Problem requirements - Leaving out every picture, output the records below exactly as they are.

Exercise materials -
***

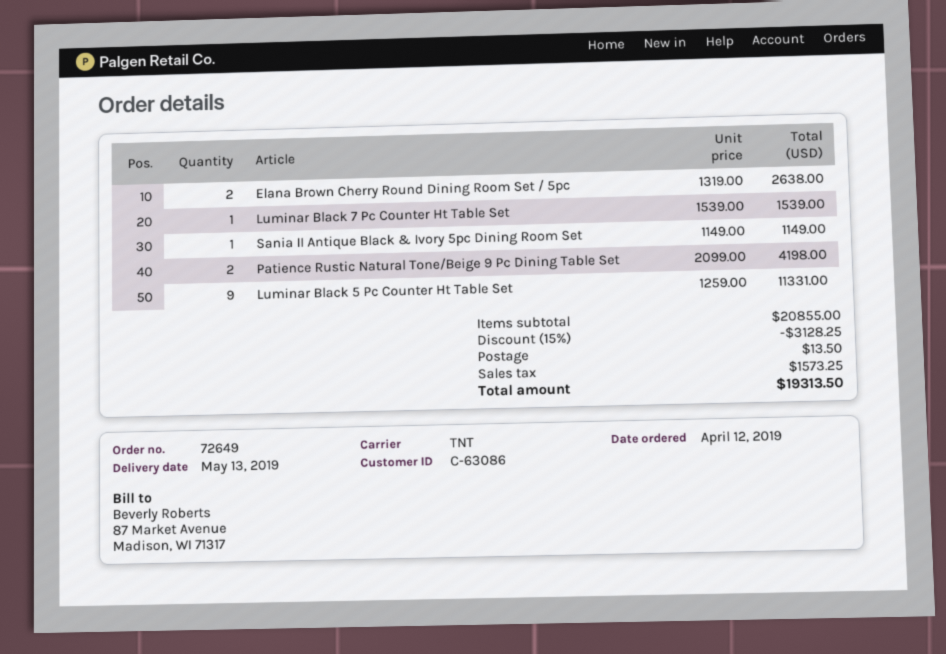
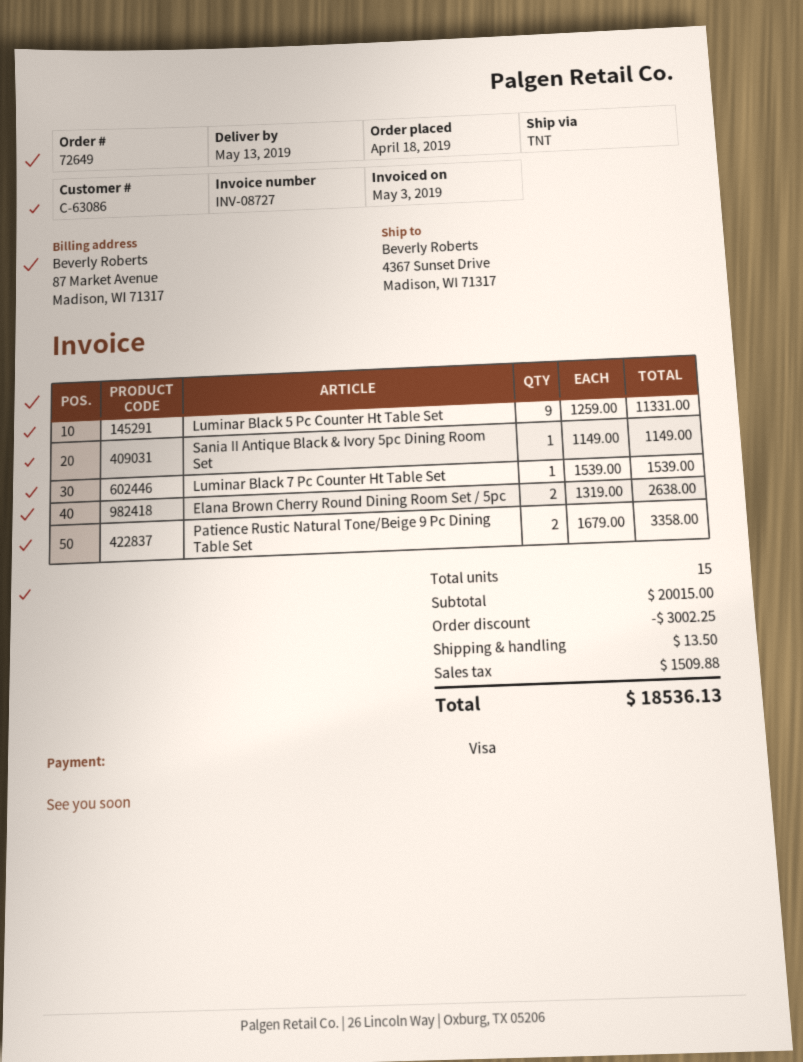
order date: 2019-04-12 -> 2019-04-18
Patience Rustic Natural Tone/Beige 9 Pc Dining Table Set: 2 x 2099.00 = 4198.00 -> 2 x 1679.00 = 3358.00
subtotal: 20855.00 -> 20015.00
discount: 3128.25 -> 3002.25
tax: 1573.25 -> 1509.88
total: 19313.50 -> 18536.13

***

Exercise result -
order date: 2019-04-12 -> 2019-04-18
Patience Rustic Natural Tone/Beige 9 Pc Dining Table Set: 2 x 2099.00 = 4198.00 -> 2 x 1679.00 = 3358.00
subtotal: 20855.00 -> 20015.00
discount: 3128.25 -> 3002.25
tax: 1573.25 -> 1509.88
total: 19313.50 -> 18536.13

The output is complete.